His full letter is here:
Two Prime Ministers broke the rules in quick succession. Some ask what the sanctions could be. Well, Prime Ministers enjor public support after they leave office. There could be a sanction on that. Departing Ministers who subsequently break the rules could be subject to financial penalties.
Overall, we need a full review of government ethics. That should be a priority for an incoming government. We cannot rely on outdated conventions, particularly ones which, like Radcliffe, are almost fifty years old. The obligation of honour no longer seems to apply and the ‘Good Chaps’ appear to have long departed.
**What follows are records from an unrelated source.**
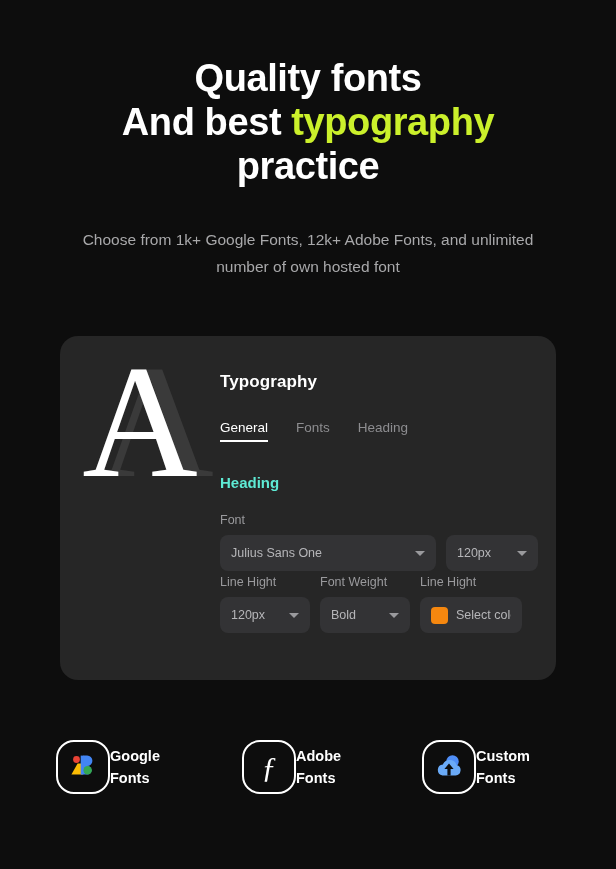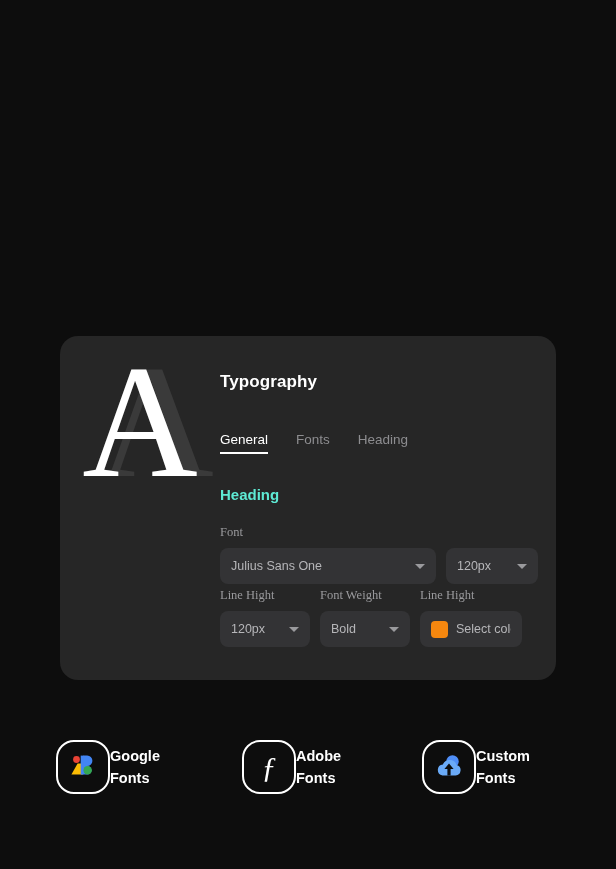"Quality fonts" div.hero { html: none -> <div> <h1> <span>Quality fonts</span><br> <span>And best </span><span>typography</span><br> <span>practice</span> </h1> <p> <span>Choose from 1k+ Google Fonts, 12k+ Adobe Fonts, and</span> <span>unlimited number of own hosted font</span> </p> </div> }
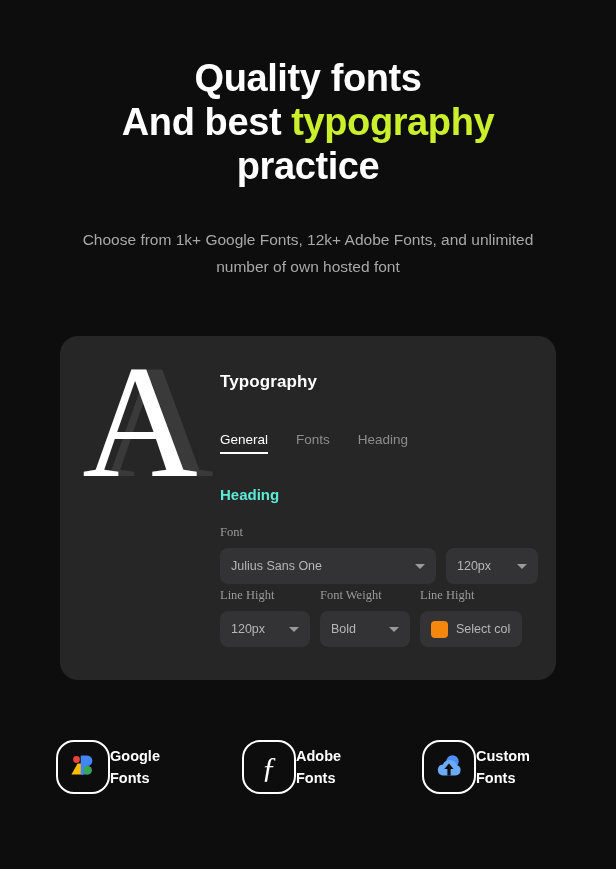"General" .tabs { margin-top: 40px -> 28px }
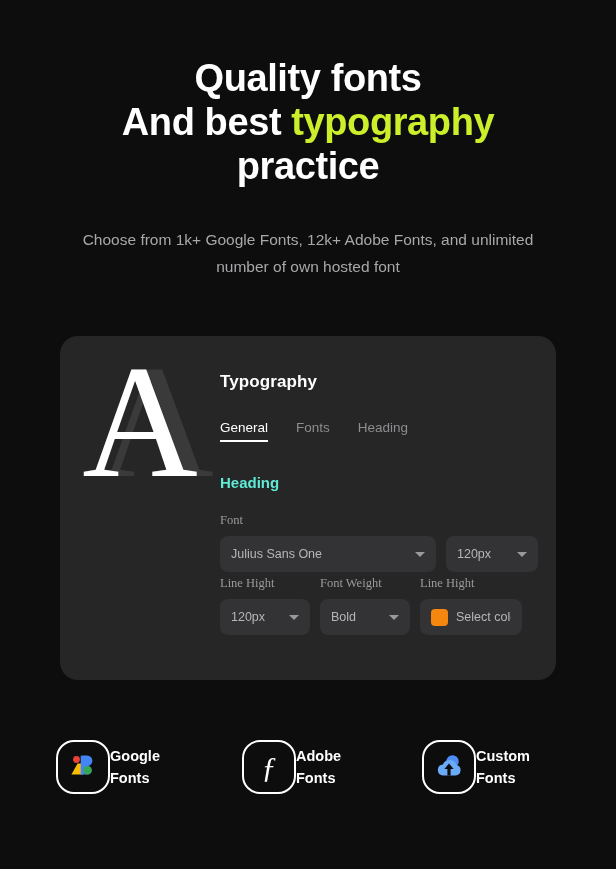"Font" .field-label { font-family: Liberation Serif, serif -> none }
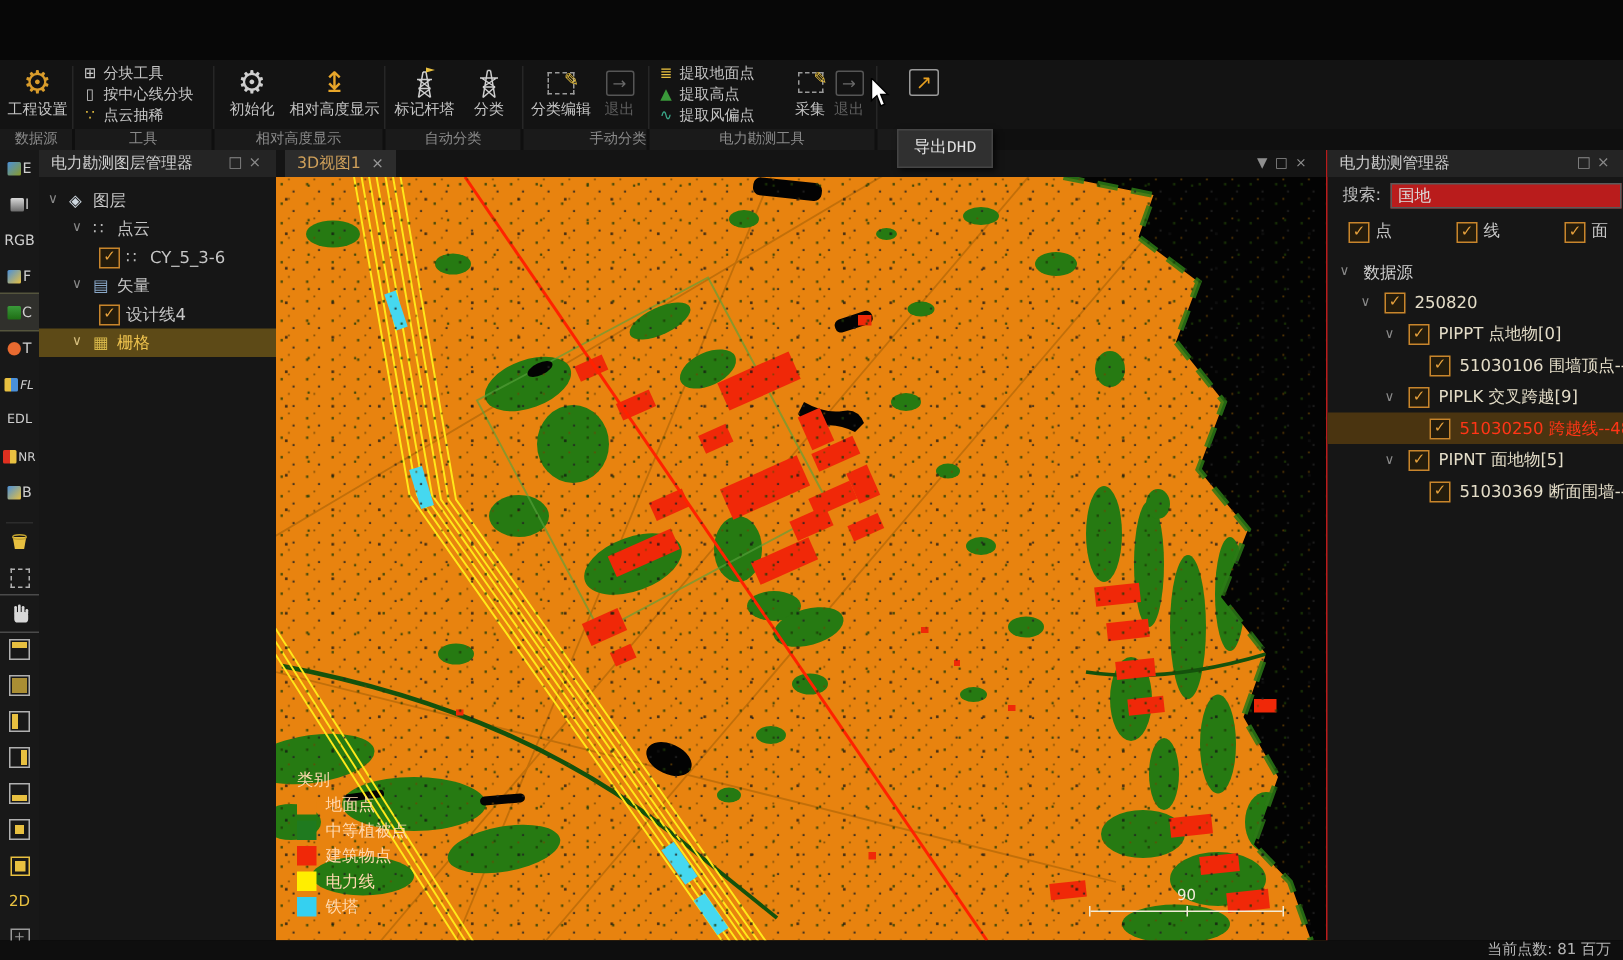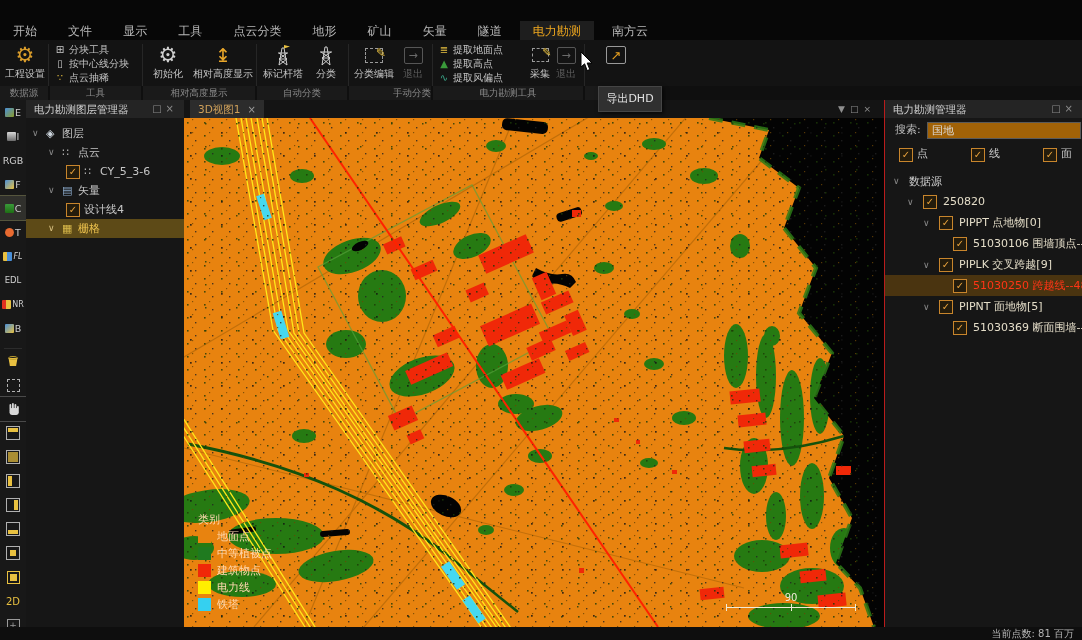"开始 文件 显示 工具 点云分类" div.abs { html: <div> <span>开始</span> <span>文件</span> <span>显示</span> <span>工具</span> <span>点云分类</span> <span>地形</span> <span>矿山</span> <span>矢量</span> <span>隧道</span> <span>电力勘测</span> <span>南方云</span> </div> -> none }
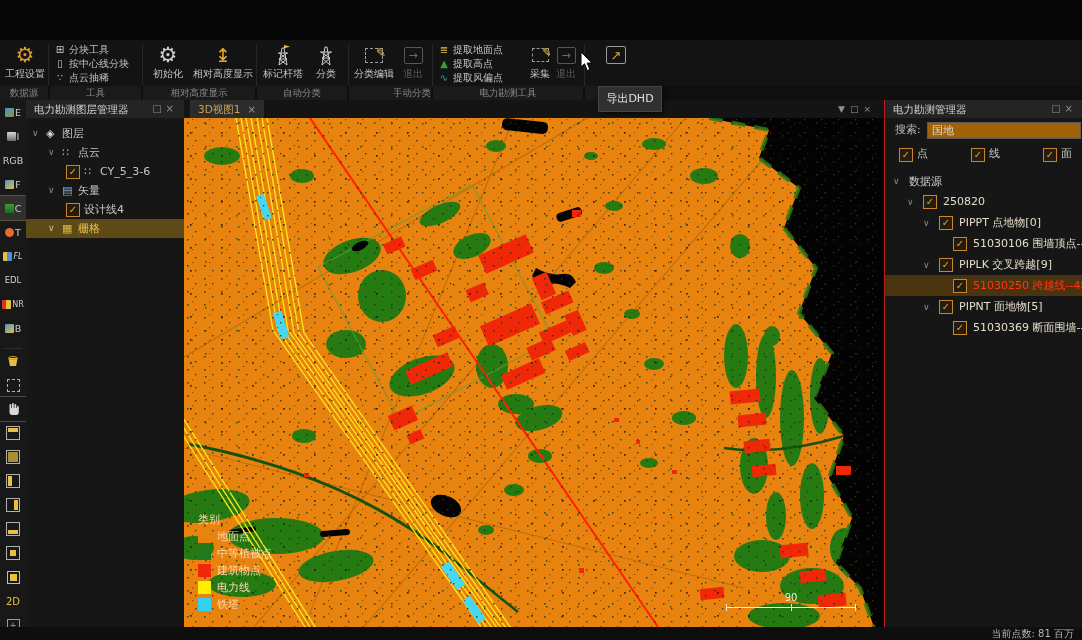"导出DHD" div.abs { font-family: none -> Liberation Mono, monospace }
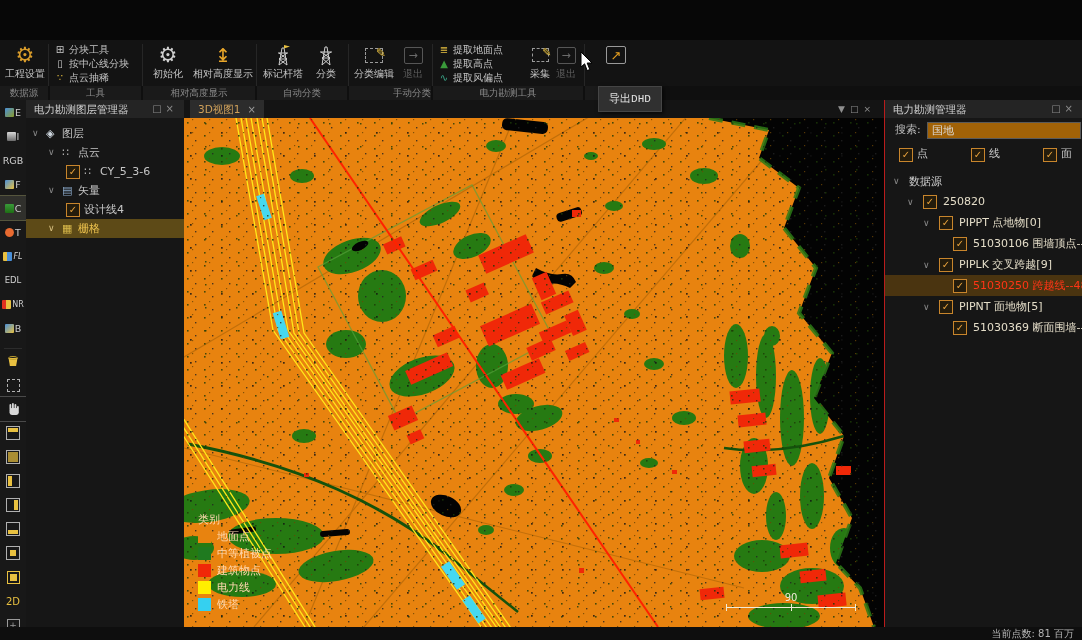"国地" #rsearch input { background: #a16207 -> #b91c1c }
Interesting stuff, Leighton. It reminded me of one of the greatest Downing Street diaries, by Churchill's private secretary John Colville, which became a source for Martin Gilbert's official Churchill biography. Colville's fellow private secretary John Peck reported years later that he was amazed at the risks Colville ran keeping a diary, and initiated a spoof minute supposedly from Churchill commanding the diarist to bring the diary for inspection. Fortunately for posterity, Colville continued his record, and published an abridged version shortly before he died in the 1980s. They provide one of the most vivid, and human, accounts of Churchill's wartime coalition government.
Incidentally, when I was reading law at university 40 years ago I was told that 'signing' the Official Secrets Act had no consequence at law. You are still liable for any breaches whether you have signed it or not.